De stikstofbellen die zich tijdens de decompressiefase in de circulatie vormen, worden normaal gesproken door de longcapillairen uitgefilterd. In aanwezigheid van anatomische defecten, zoals een atriumseptaaldefect of een patent foramen ovale, neemt het risico op DCS echter aanzienlijk toe.
Het spectrum van neurodefecten na DCS is breed. Het kan variëren van cognitieve stoornissen, schedelzenuwletsels en ruggenmergdysfunctie tot complicaties als gevolg van barotrauma. Het ruggenmerg kan beschadigd raken door verstoring van de witte stof of door de vorming van bloedplaatjesmicrotrombi in de spinale circulatie.
Sensorineurale doofheid bij acute DCS kan asymmetrisch of symmetrisch zijn. Echter, unilaterale doofheid wordt vaker gezien dan bilaterale doofheid. Klingmann et al. onderzochten dit probleem bij 46 patiënten en ontdekten dat slechts één patiënt bilaterale doofheid had, terwijl de rest alleen unilaterale betrokkenheid had. De andere door de proefpersonen gerapporteerde verschijnselen waren tinnitus en vertigo.
Meerdere factoren zijn betrokken bij de pathogenese van de DCS. Duikers met bronchiale astma, atriale septale defecten, patent foramen ovale, of obesitas zijn meer vatbaar voor het ontwikkelen van DCS. De diepte van de duik onder het zeeoppervlak, de temperatuur van het water en de snelheid van opstijgen worden beschouwd als de belangrijkste factoren die bijdragen tot de ontwikkeling van DCS. Als duikers opstijgen met een snelheid van 9-10 meter/min, hebben ze een minimaal risico op het ontwikkelen van DCS. Bij een hogere opstijgsnelheid (>19 meter/min) is het risico op DCS aanzienlijk groter.

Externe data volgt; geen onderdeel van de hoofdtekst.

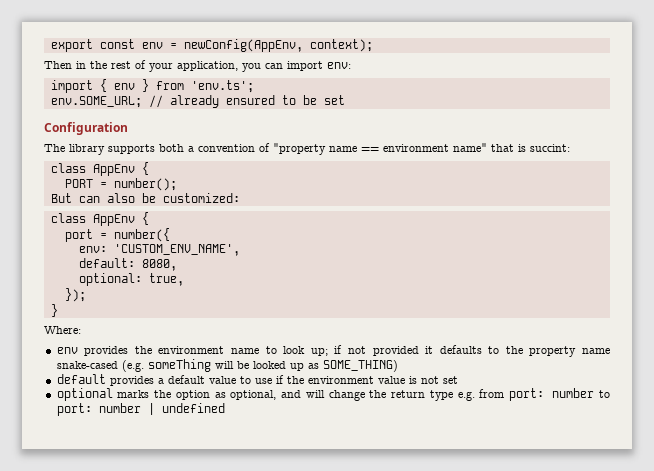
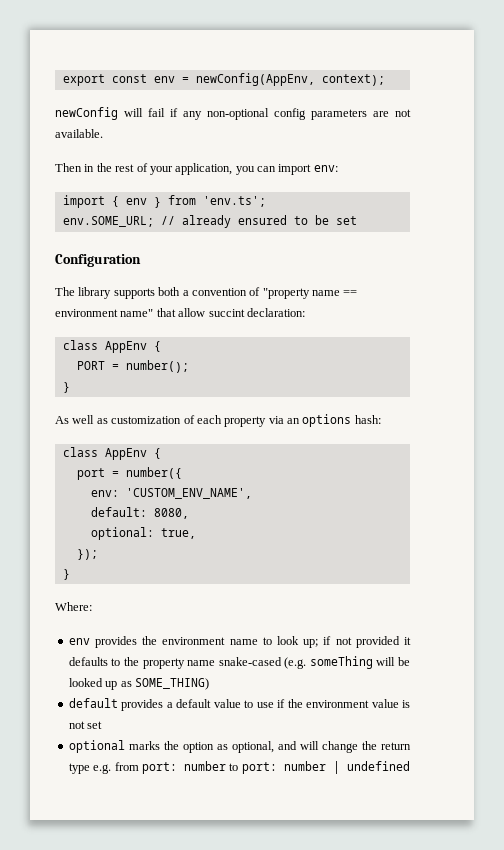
(373, 45) none -> [55,107,411,120] [55,129,103,138] // newConfig will fail if any non-optional config parameters are not available.
[518,144,570,152] is succint: -> [178,308,305,317] allow succint declaration:
[50,193,240,203] But can also be customized: -> [62,382,70,393] [55,414,381,427] } // As well as customization of each property via an options hash:

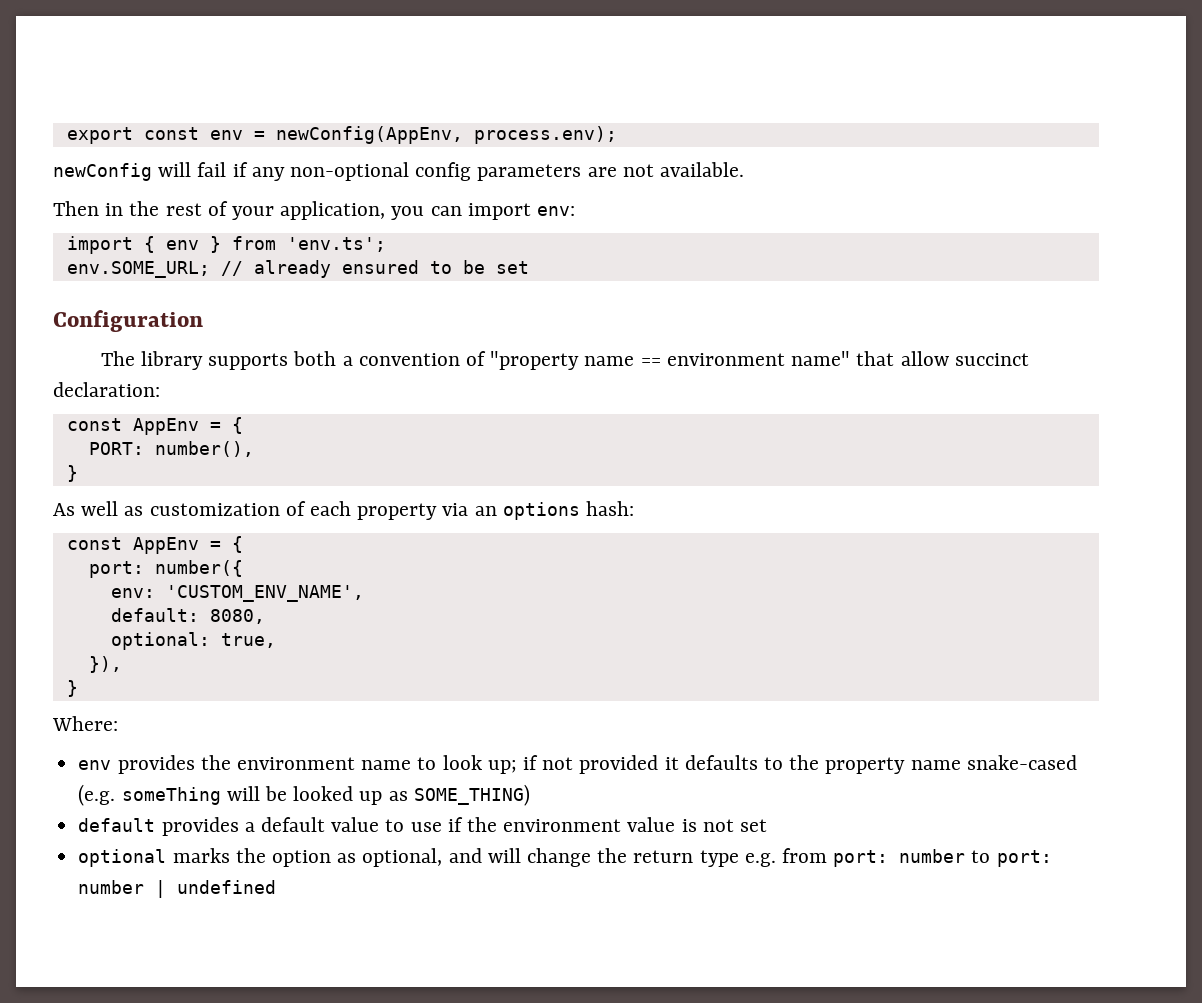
[321,74,385,86] context); -> [473,126,617,144] process.env);
[208,309,245,317] succint -> [954,353,1029,366] succinct
[62,340,161,353] [76,360,189,373] class AppEnv { // PORT = number(); -> [66,417,243,435] [88,441,254,457] const AppEnv = { // PORT: number(),
[62,447,161,460] [76,468,119,480] class AppEnv { // port = -> [66,536,243,554] [88,561,144,578] const AppEnv = { // port:
[76,549,98,560] }); -> [88,656,122,673] }),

DCS is altijd een klinische diagnose. De specificiteit en sensitiviteit van MRI voor de detectie van DCS is laag. Radiologische veranderingen kunnen worden gezien in het vroege stadium van de ziekte, maar er is gerapporteerd dat na 3 weken significante regressie zou zijn opgetreden in deze veranderingen, ondanks persisterende diepe neurodeficiëntie.
Heeft late doorverwijzing van DCS naar een gespecialiseerd ziekenhuis invloed op de uitkomst op lange termijn? In een studie van 140 patiënten met DCS had 44% van de patiënten psychische afwijkingen, die uiteindelijk allemaal herstelden. De mediane vertraging was 48 uur. Volledig herstel werd gezien bij 87%. Zuurstoftherapie en toediening van corticosteroïden zoals methylprednisolon kunnen effectief zijn bij de behandeling van DCS wanneer de hyperbare zuurstofkamer faciliteit niet beschikbaar is.
In het kort, acute DCS bij Indiase duikers is slechts zelden gerapporteerd. In dit land wordt er geen formele opleiding gegeven aan recreatieve of beroepsduikers met betrekking tot de voorzorgsmaatregelen die moeten worden genomen ter voorkoming van DCS. Met een goede opleiding en scholing is het mogelijk dergelijke verwondingen te voorkomen. Duikers moeten bijvoorbeeld oordoppen gebruiken ter bescherming tegen barotrauma.